The solution to this problem is moving the freestyle files into a dedicated in-repo-addon and then blacklisting that one too. First we generate a new in-repo-addon using ember generate in-repo-addon freestyle. After that we move app/controllers/freestyle.js to lib/freestyle/app/controllers/freestyle.js and do the same for the freestyle route and template.

Next we will add our new freestyle in-repo-addon to the pluginsToBlacklist list above:

let pluginsToBlacklist = environment === 'production' ? ['ember-freestyle', 'freestyle'] : [];

Finally we need to adjust the paths that ember-freestyle uses to search for the code snippets that show how the component is used in a host application. For that we will add a snippetSearchPaths property in the ember-cli-build.js file:

let app = new EmberApp(defaults, {
  // ...
  freestyle: {
    snippetSearchPaths: ['lib/freestyle/app'],
  },
});

If you now restart the development server and check the /freestyle route you should see that everything is working as before, but if instead you run ember serve -prod you will notice that you only see a blank page because the freestyle controller, route and template are no longer available. If you would like to use your default 404 page instead you can put the this.route('freestyle'); call in the router.js file in a condition that checks if (config.environment === 'development').

This leaves us with only the single condition in the application template and the this.route('freestyle'); call in the router.js file that we ship to production. While we could put in some effort to remove those too the situation is good enough and we can finally focus on putting content into our new component playground! 🎉

Using ember-freestyle

The good news is that using ember-freestyle is much easier than setting it up correctly!

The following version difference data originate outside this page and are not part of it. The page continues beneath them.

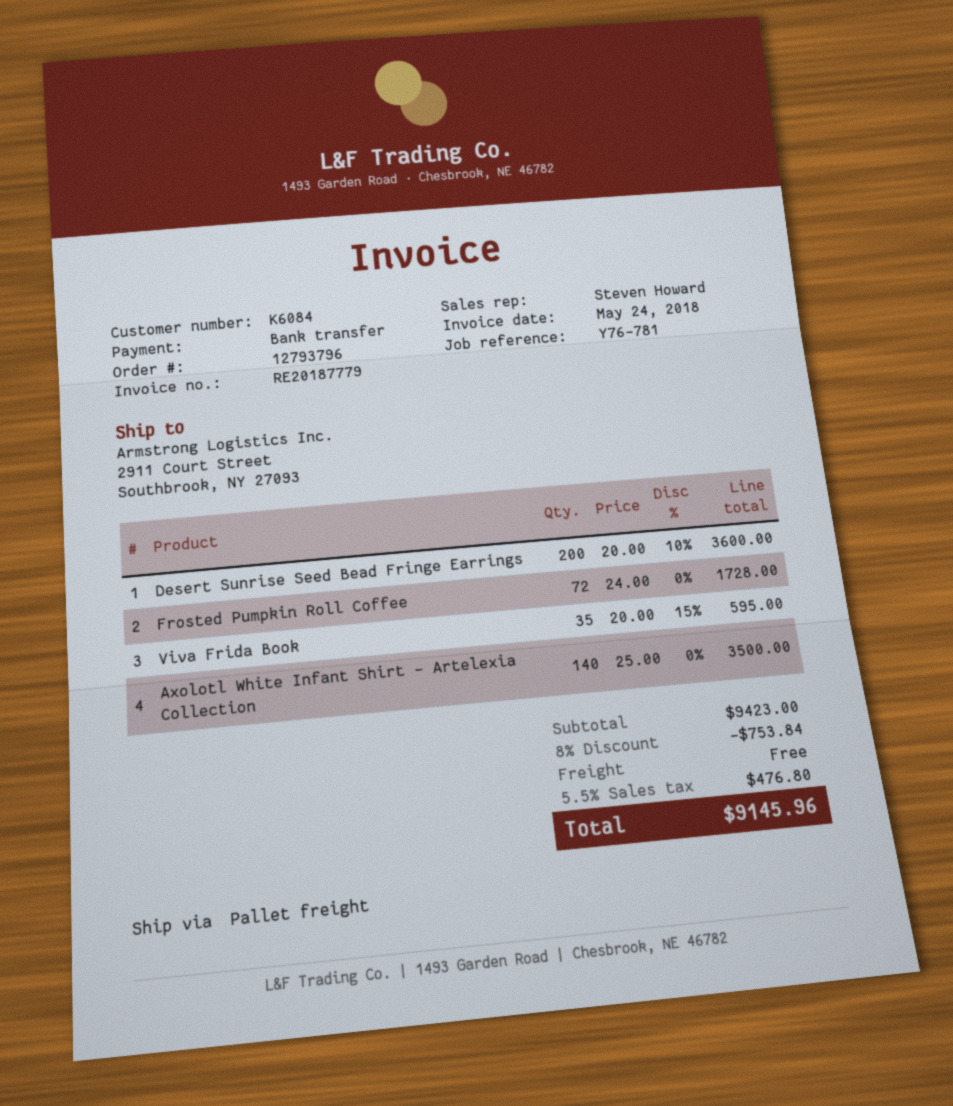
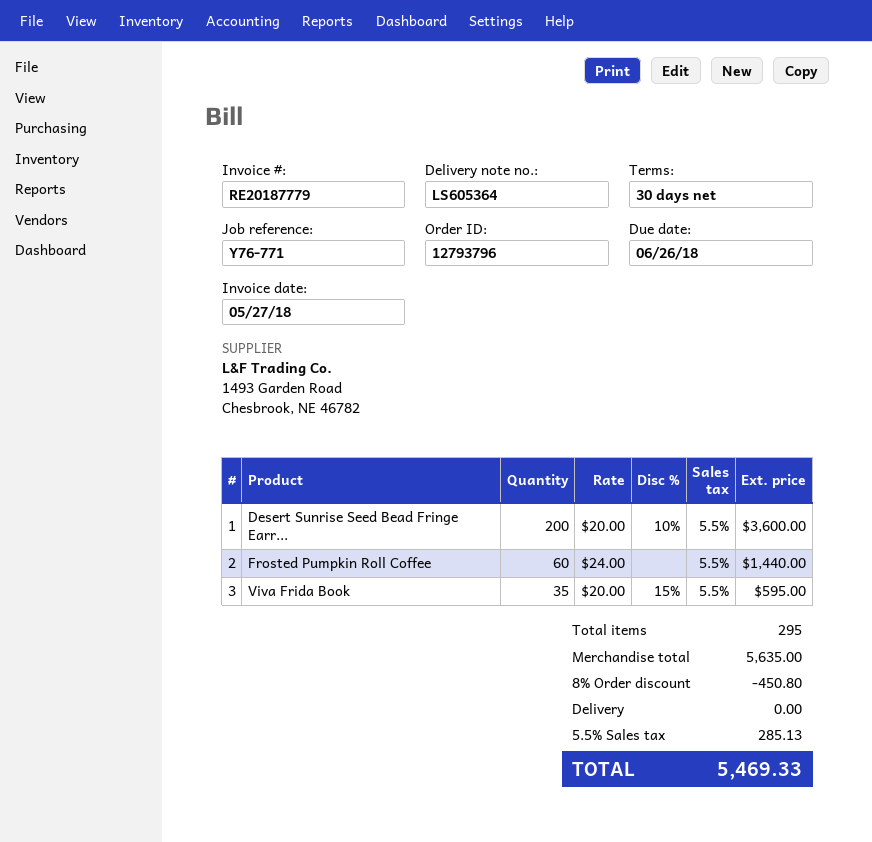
invoice date: 2018-05-24 -> 2018-05-27
reference: Y76-781 -> Y76-771
Frosted Pumpkin Roll Coffee: 72 x 24.00 = 1728.00 -> 60 x 24.00 = 1440.00
Axolotl White Infant Shirt - Artelexia Collection: 140 x 25.00 = 3500.00 -> none
subtotal: 9423.00 -> 5635.00
discount: 8% = 753.84 -> 8% = 450.80
tax: 5.5% = 476.80 -> 5.5% = 285.13
total: 9145.96 -> 5469.33

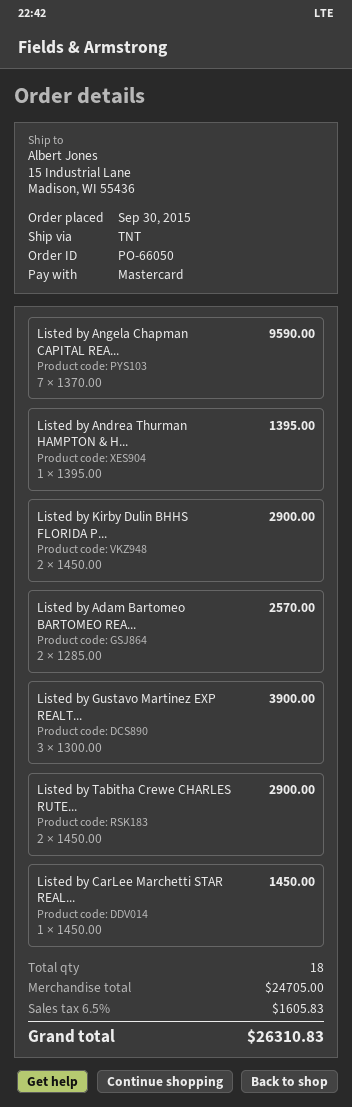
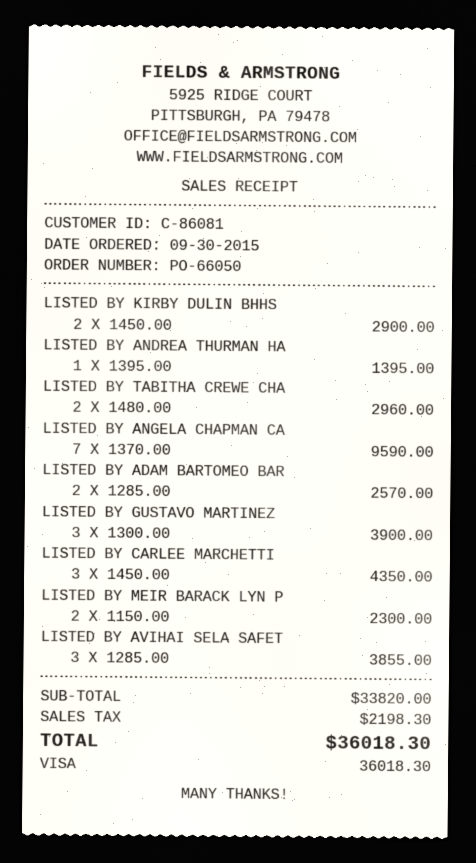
payment method: Mastercard -> Visa
Listed by Tabitha Crewe CHARLES RUTE...: 2 x 1450.00 = 2900.00 -> 2 x 1480.00 = 2960.00
Listed by CarLee Marchetti STAR REAL...: 1 x 1450.00 = 1450.00 -> 3 x 1450.00 = 4350.00
LISTED BY MEIR BARACK LYN P: none -> 2 x 1150.00 = 2300.00
LISTED BY AVIHAI SELA SAFET: none -> 3 x 1285.00 = 3855.00
subtotal: 24705.00 -> 33820.00
tax: 1605.83 -> 2198.30
total: 26310.83 -> 36018.30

Let’s pretend we are writing a component called styled-button. We can create a new file at app/components/styled-button.js and put the following content in it:

import Component from '@ember/component';

export default Component.extend({
  tagName: 'button',
  classNames: ['styled-button'],
});

In addition to that we’ll add some styles for this button to our app/styles/app.css file:

.styled-button {
  border: 1px solid #eee;
  border-radius: 3px;
  background-color: #FFFFFF;
  cursor: pointer;
  font-size: 15px;
  padding: 3px 10px;
}

Finally we will add the button to our component playground by editing the lib/freestyle/app/templates/freestyle.hbs template:

{{#freestyle-guide title='Ember Freestyle' subtitle='Living Style Guide'}}
  {{! ... }}

  {{#freestyle-section name='Components' as |section|}}
    {{#section.subsection name='styled-button'}}

      {{#freestyle-usage 'styled-button-example-1'}}
        {{#styled-button}}Hello World!{{/styled-button}}
      {{/freestyle-usage}}

      {{#freestyle-usage 'styled-button-example-2'}}
        {{#styled-button}}😀 😎 👍 💯{{/styled-button}}
      {{/freestyle-usage}}

    {{/section.subsection}}
  {{/freestyle-section}}
{{/freestyle-guide}}

If we now visit http://localhost:4200/freestyle we will see a new “Components” section in the sidebar on the left that includes our “styled-button” subsection. Once we click on that we will see our styled-button usage examples including the snippets there were used to display them:

Screenshot

As this blog post has gotten much longer than intended already I’ll leave it up to your imagination what other things you can put into such a component playground. In a follow-up post we will soon discuss how to extract subsections into components and how to automatically discover and inject them into the main template.

Finally I would like to thank Chris LoPresto and the other contributors for working on ember-freestyle and would encourage you to give it a try!